-- Opening Marker --

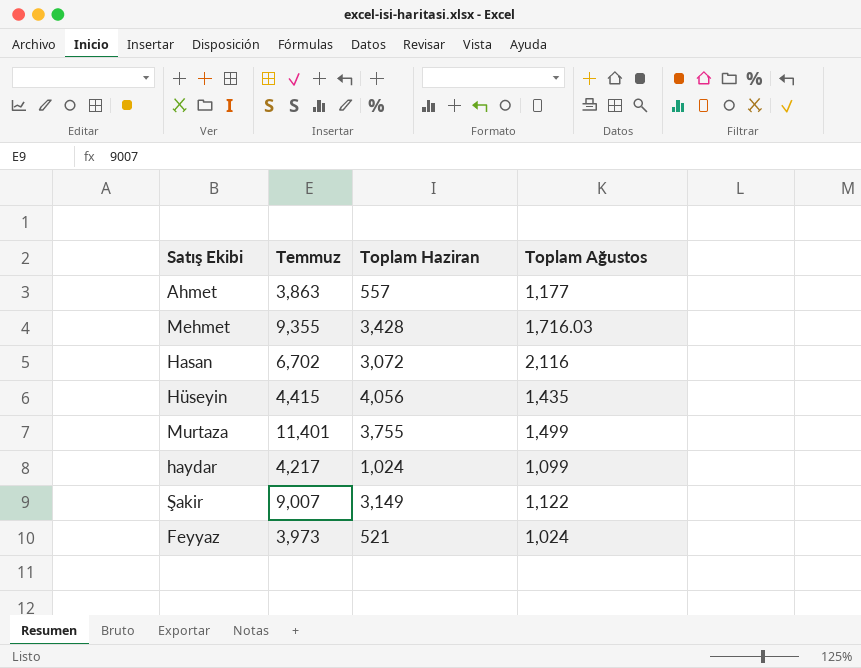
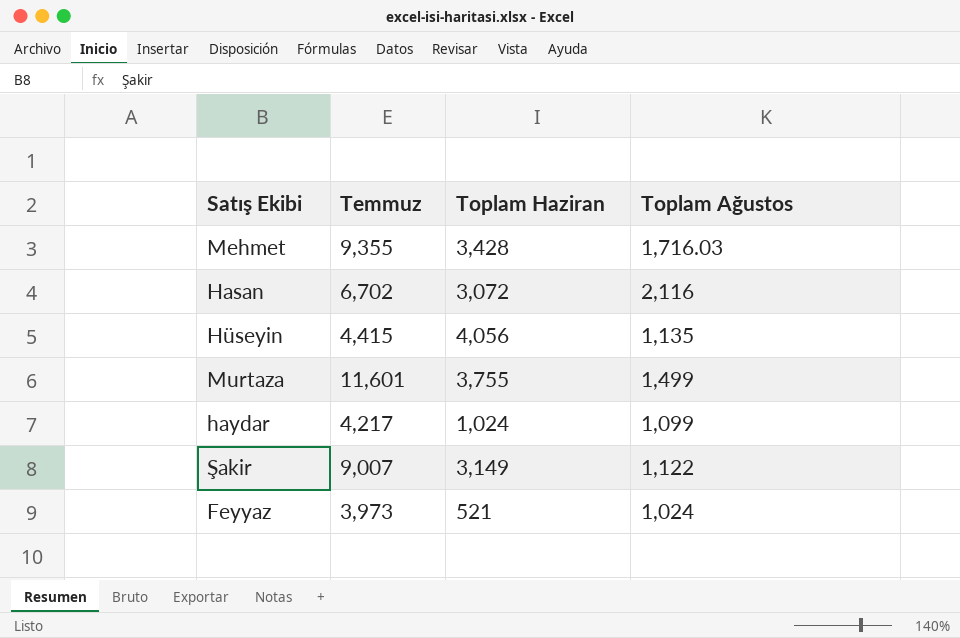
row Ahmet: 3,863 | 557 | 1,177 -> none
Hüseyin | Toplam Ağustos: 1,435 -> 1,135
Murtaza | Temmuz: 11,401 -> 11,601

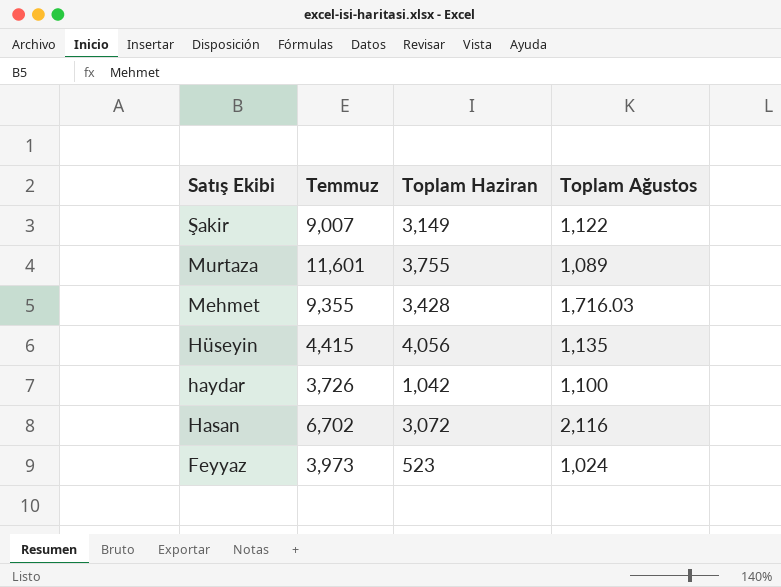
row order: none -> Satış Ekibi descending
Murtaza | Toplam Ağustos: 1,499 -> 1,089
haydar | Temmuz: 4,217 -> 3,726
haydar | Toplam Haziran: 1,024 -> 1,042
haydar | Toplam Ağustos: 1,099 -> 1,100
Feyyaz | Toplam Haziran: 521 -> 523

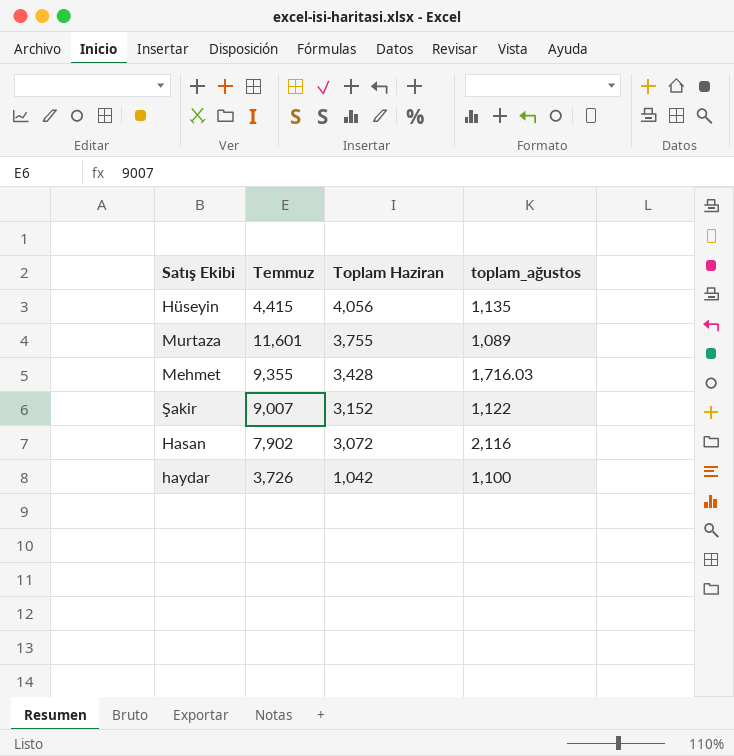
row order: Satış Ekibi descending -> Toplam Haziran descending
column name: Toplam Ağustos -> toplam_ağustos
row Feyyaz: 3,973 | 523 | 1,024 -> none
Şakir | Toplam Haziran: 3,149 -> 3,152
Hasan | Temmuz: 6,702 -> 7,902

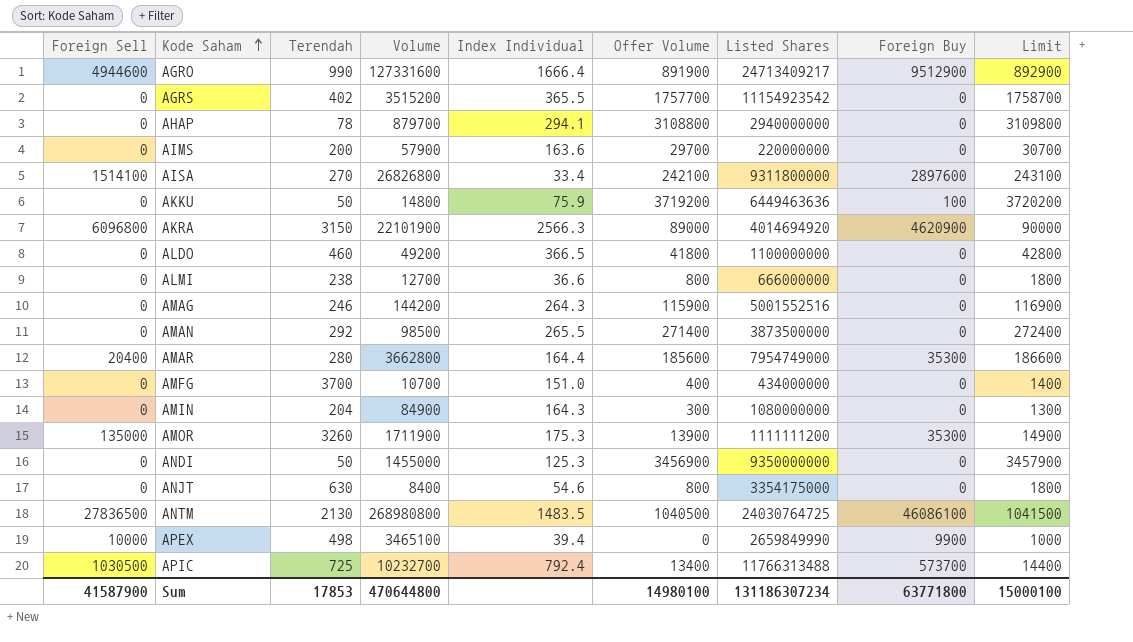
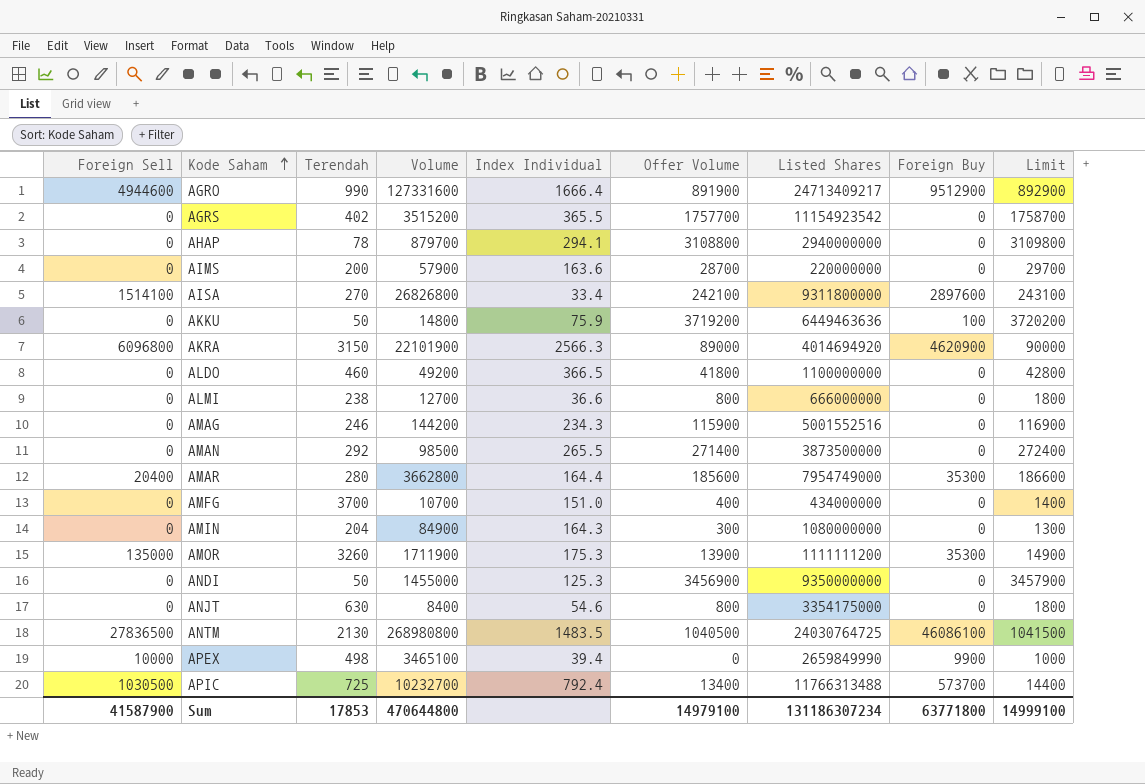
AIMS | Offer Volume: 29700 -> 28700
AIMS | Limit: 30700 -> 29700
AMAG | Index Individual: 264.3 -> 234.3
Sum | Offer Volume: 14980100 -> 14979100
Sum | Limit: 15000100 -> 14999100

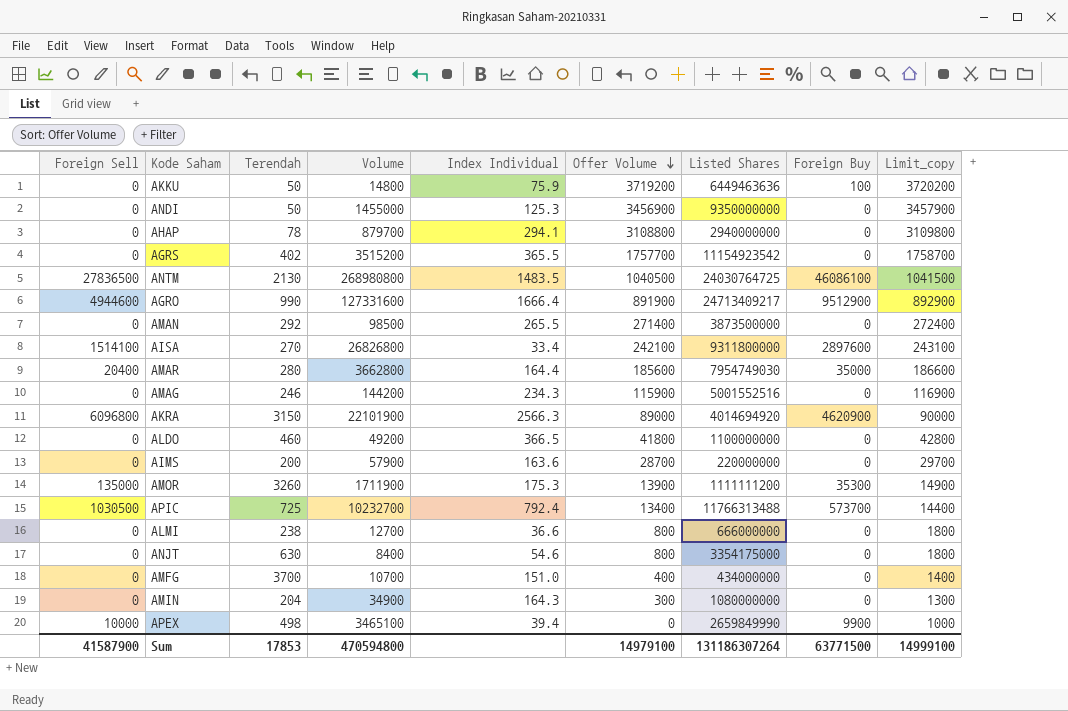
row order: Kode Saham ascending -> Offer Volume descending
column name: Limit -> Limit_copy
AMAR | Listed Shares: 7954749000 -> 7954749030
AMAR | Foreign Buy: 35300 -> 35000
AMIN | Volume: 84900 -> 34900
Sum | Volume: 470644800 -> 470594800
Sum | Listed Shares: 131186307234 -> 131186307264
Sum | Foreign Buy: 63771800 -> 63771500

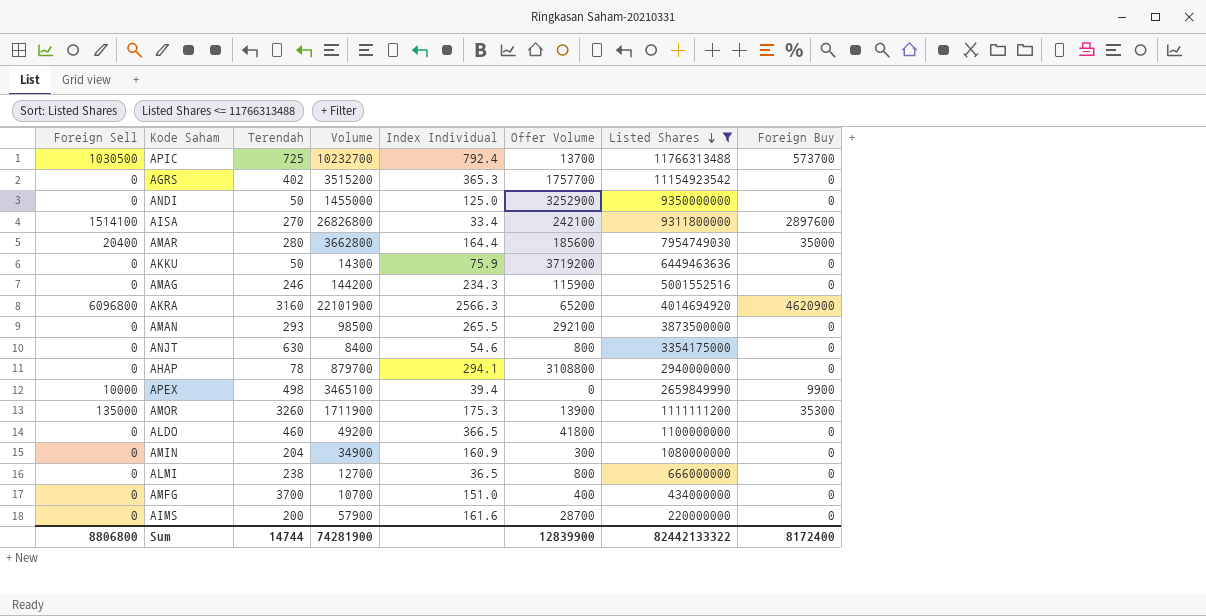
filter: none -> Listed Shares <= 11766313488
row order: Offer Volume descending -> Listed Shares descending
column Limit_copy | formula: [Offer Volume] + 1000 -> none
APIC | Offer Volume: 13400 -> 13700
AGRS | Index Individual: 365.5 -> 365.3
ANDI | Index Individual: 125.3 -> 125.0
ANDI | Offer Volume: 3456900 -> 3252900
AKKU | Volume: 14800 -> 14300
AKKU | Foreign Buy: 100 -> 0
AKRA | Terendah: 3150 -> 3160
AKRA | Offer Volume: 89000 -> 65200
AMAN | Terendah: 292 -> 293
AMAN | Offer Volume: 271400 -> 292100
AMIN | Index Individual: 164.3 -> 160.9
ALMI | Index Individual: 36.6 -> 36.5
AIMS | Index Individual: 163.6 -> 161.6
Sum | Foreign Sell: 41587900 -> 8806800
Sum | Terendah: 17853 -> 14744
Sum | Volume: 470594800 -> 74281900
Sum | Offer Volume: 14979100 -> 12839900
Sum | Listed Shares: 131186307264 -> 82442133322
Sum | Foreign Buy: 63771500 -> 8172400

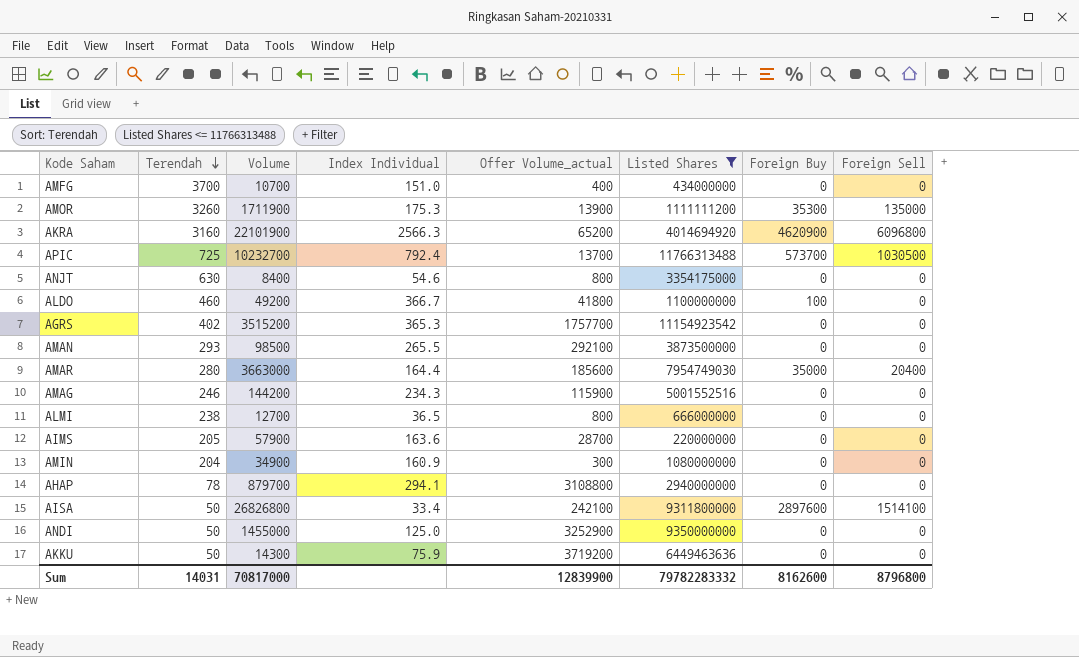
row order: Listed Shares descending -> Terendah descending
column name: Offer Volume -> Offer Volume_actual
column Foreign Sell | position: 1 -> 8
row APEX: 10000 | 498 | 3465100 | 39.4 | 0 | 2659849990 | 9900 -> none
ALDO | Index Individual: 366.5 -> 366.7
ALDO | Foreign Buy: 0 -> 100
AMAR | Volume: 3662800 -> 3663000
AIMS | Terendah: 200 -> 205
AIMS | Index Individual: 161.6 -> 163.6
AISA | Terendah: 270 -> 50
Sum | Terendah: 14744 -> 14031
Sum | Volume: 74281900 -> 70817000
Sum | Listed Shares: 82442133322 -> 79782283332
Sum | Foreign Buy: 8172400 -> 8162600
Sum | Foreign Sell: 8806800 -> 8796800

-- Closing Marker --

> [AIM OF THE TASK]
Your answer must be the lines from the one containing "Sum | Offer Volume: 14979100 -> 12839900" through the last line of the records, printed exactly with no pictures; please include both ends.

> [TASK OUTPUT]
Sum | Offer Volume: 14979100 -> 12839900
Sum | Listed Shares: 131186307264 -> 82442133322
Sum | Foreign Buy: 63771500 -> 8172400

row order: Listed Shares descending -> Terendah descending
column name: Offer Volume -> Offer Volume_actual
column Foreign Sell | position: 1 -> 8
row APEX: 10000 | 498 | 3465100 | 39.4 | 0 | 2659849990 | 9900 -> none
ALDO | Index Individual: 366.5 -> 366.7
ALDO | Foreign Buy: 0 -> 100
AMAR | Volume: 3662800 -> 3663000
AIMS | Terendah: 200 -> 205
AIMS | Index Individual: 161.6 -> 163.6
AISA | Terendah: 270 -> 50
Sum | Terendah: 14744 -> 14031
Sum | Volume: 74281900 -> 70817000
Sum | Listed Shares: 82442133322 -> 79782283332
Sum | Foreign Buy: 8172400 -> 8162600
Sum | Foreign Sell: 8806800 -> 8796800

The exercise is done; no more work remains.